The Labour Party’s second in command, Shadow Chancellor John McDonnell, said Britain’s lack of democracy is to blame for the Grenfell Tower disaster.
Speaking at Glastonbury Festival on Sunday, McDonnell blamed “financial speculation” trumping good housing policies for the June 14 tragedy that is so far known to have left 79 people dead or missing.
“Is democracy working? It didn’t work if you were a family living on the 20th floor of Grenfell Tower,” the frontbencher said during a debate on housing hosted by the music festival.
“Those families, those individuals – 79 so far and there will be more – were murdered by political decisions that were taken over recent decades.”
Thousands more people have since been displaced in London and other cities, where tower blocks were found to be covered in combustible cladding similar to that used in Grenfell.
It is believed the metal sheets and insulation used in the building’s refurbishment in 2014 were in part to blame for the fire’s violent spread.
The Kensington and Chelsea borough council, which was responsible for Grenfell Tower’s Lancaster estate, as well as the Tenant Management Organisation (TMO), have been severely criticized for the response to residents’ concerns over fire safety in the building.
“The decision not to build homes and to view housing as only for financial speculation rather than for meeting a basic human need made by politicians over decades murdered those families,” McDonnell said.
“The decision to close fire stations and to cut 10,000 firefighters and then to freeze their pay for over a decade contributed to those deaths inevitably, and they were political decisions.”
Cladding from all the 60 high-rise buildings subjected to fire safety exams have failed tests. An estimated 600 tower blocks across England have used the materials.
Conservative Housing Minister Alok Sharma complained about the politicization of the tragedy.
“It is very disappointing that people should want to turn this into a party political issue.
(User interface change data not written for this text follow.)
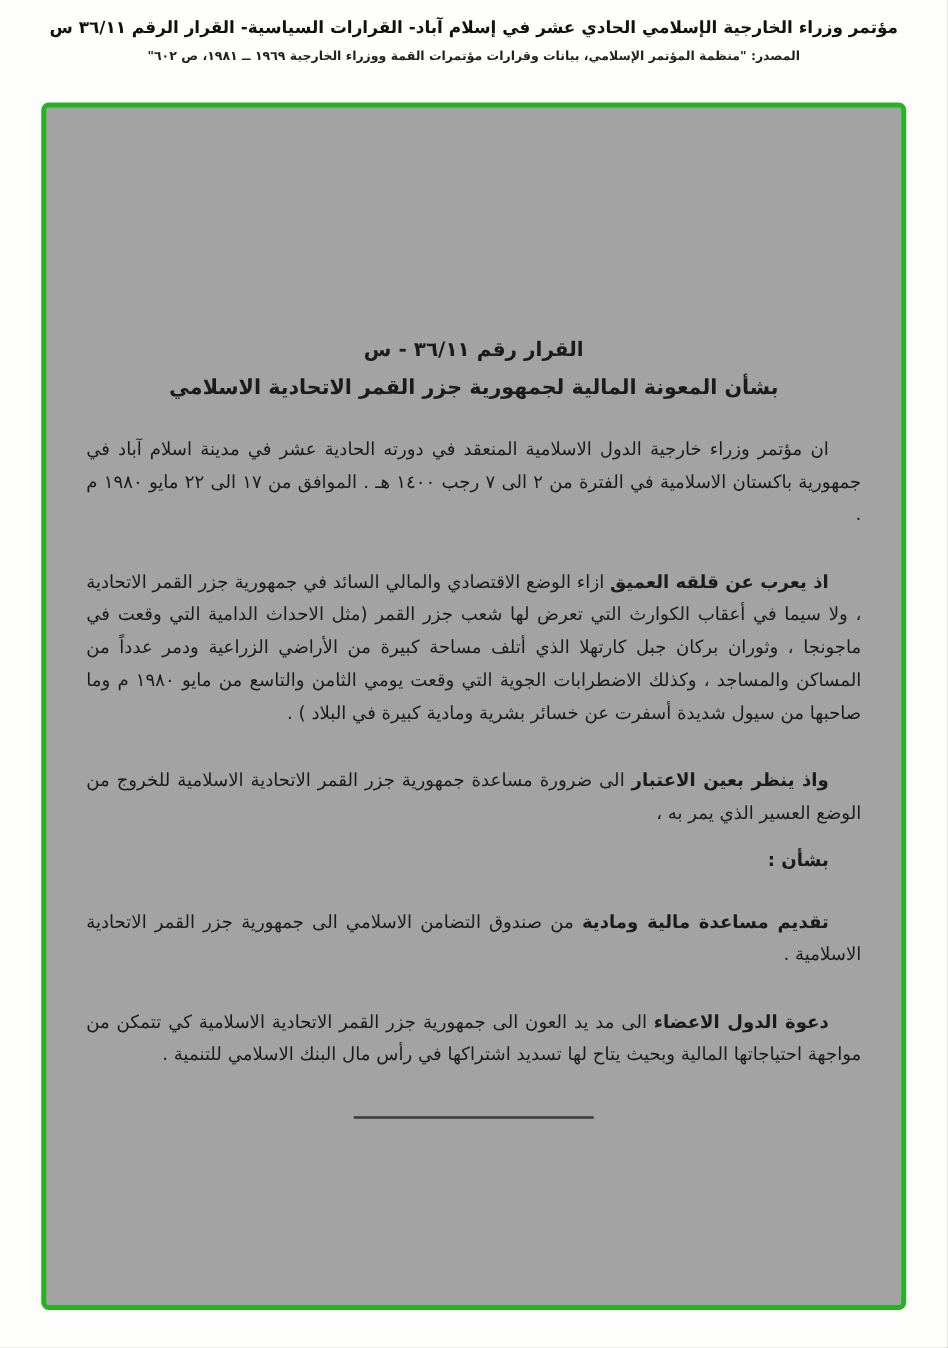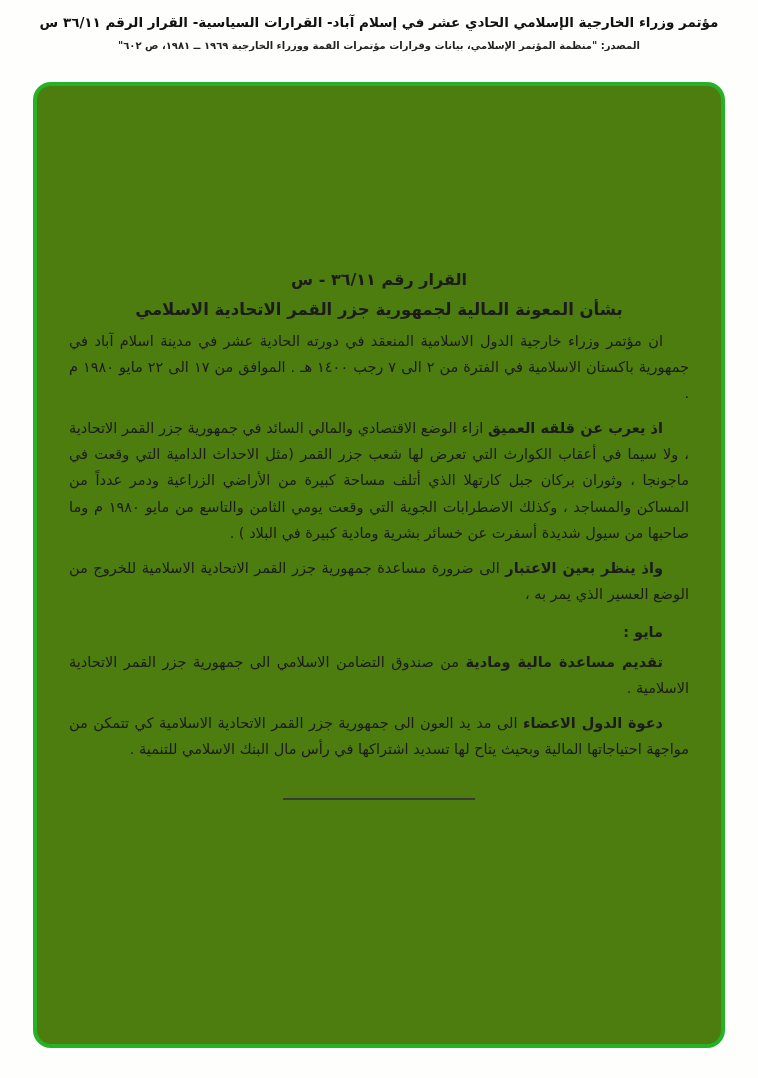--- a/index.html
+++ b/index.html
@@ -39,9 +39,9 @@
     top: 82px;
     width: 692px;
     height: 966px;
-    background: #4d7c0f;
+    background: #a3a3a3;
     border: 4px solid #25b325;
-    border-radius: 18px;
+    border-radius: 6px;
   }
 
   .page-content {

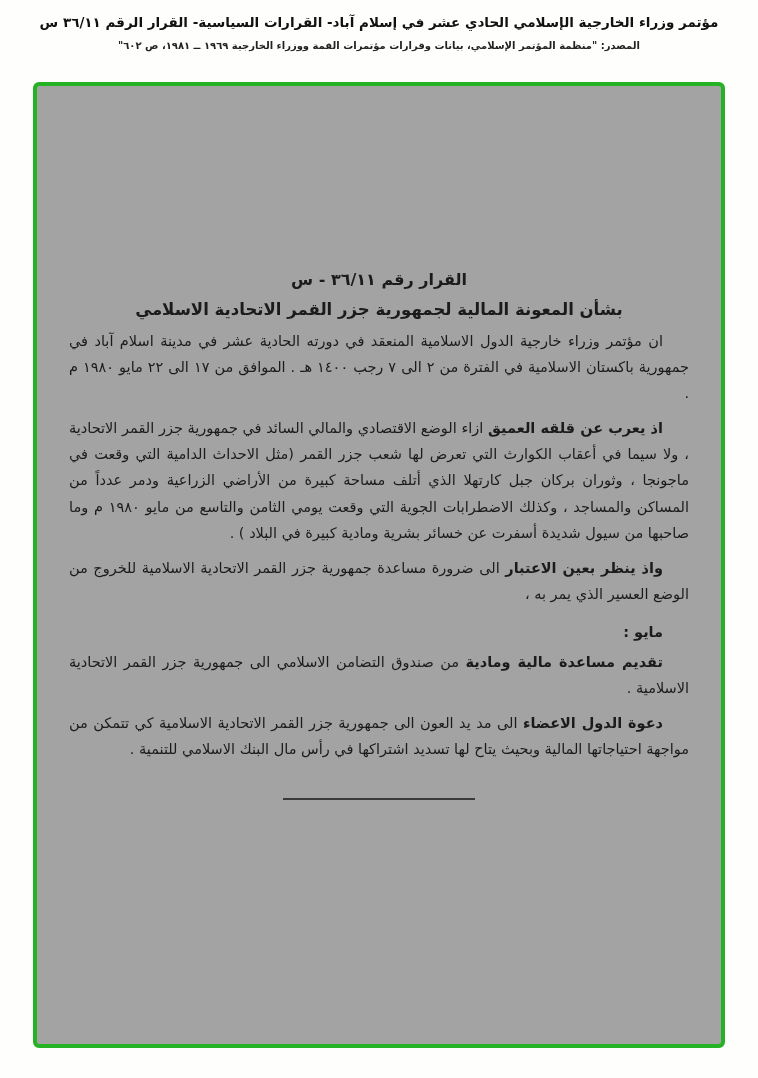--- a/index.html
+++ b/index.html
@@ -67,7 +67,7 @@
     line-height: 1.8;
     text-align: justify;
     text-indent: 26px;
-    margin-top: 9px;
+    margin-top: 28px;
   }
   .para .lead { font-weight: bold; }
 

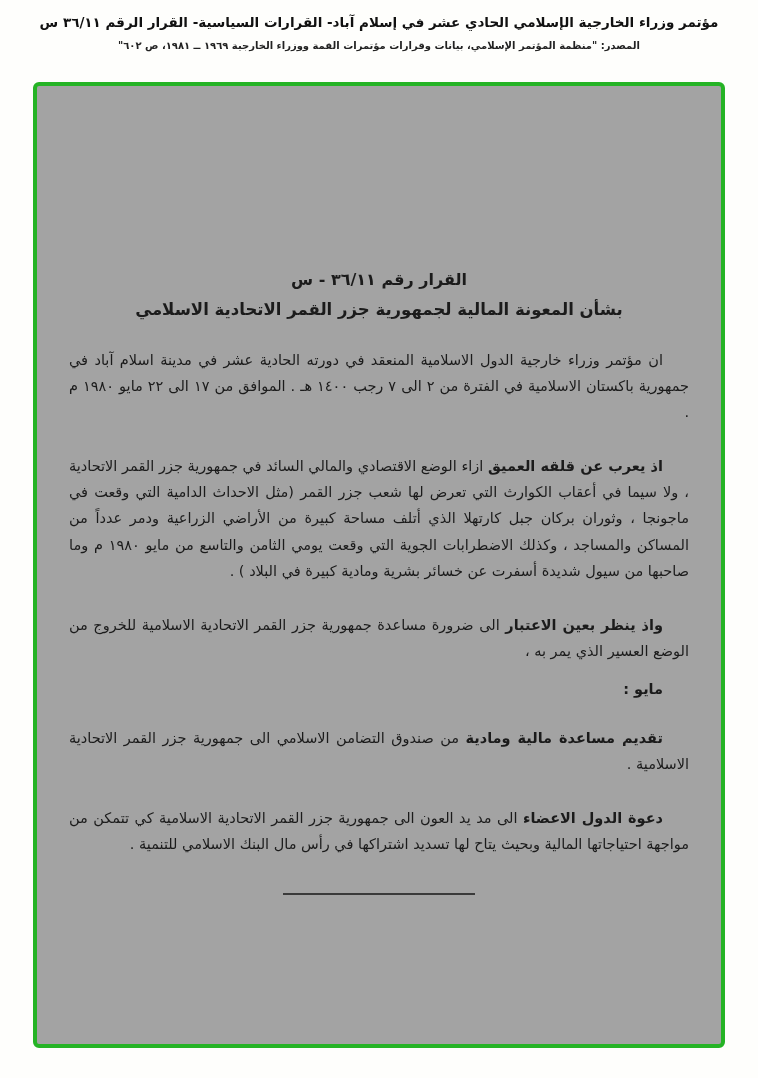--- a/index.html
+++ b/index.html
@@ -106,7 +106,7 @@
 
     <p class="para"><span class="lead">واذ ينظر بعين الاعتبار</span> <span>الى ضرورة مساعدة جمهورية جزر القمر الاتحادية الاسلامية للخروج من الوضع العسير الذي يمر به ،</span></p>
 
-    <p class="decision-label">مايو :</p>
+    <p class="decision-label">بشأن :</p>
 
     <p class="para"><span class="lead">تقديم مساعدة مالية ومادية</span> <span>من صندوق التضامن الاسلامي الى جمهورية جزر القمر الاتحادية الاسلامية .</span></p>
What I am sensing is that what the nation demands is that we work together and make sure we keep people safe,” the MP told the BBC.
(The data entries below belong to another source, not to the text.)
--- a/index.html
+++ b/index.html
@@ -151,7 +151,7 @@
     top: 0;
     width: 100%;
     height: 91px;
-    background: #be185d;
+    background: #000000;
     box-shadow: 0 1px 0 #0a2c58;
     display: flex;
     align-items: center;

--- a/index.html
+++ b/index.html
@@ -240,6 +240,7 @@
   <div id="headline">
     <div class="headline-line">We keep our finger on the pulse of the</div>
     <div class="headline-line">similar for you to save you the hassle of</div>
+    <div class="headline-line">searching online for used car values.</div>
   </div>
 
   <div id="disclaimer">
The list of cities with buildings declared unsafe has grown over the last few days, with residents in London, Manchester, Plymouth, Sunderland, Norwich, Doncaster, Portsmouth, and Stockton-on-Tees being warned about the hazardous situation they live in.
Insurers were found to have warned government officials about the dangers of flammable external surfaces on buildings, a mere month before the Grenfell disaster.
A statement by the Association of British Insurers published in the Financial Times revealed on Sunday that the body had been calling on Prime Minister Theresa May’s ministers to review fire-safety regulations since 2009. Last May, it specifically warned about the risks of cladding in high rise buildings.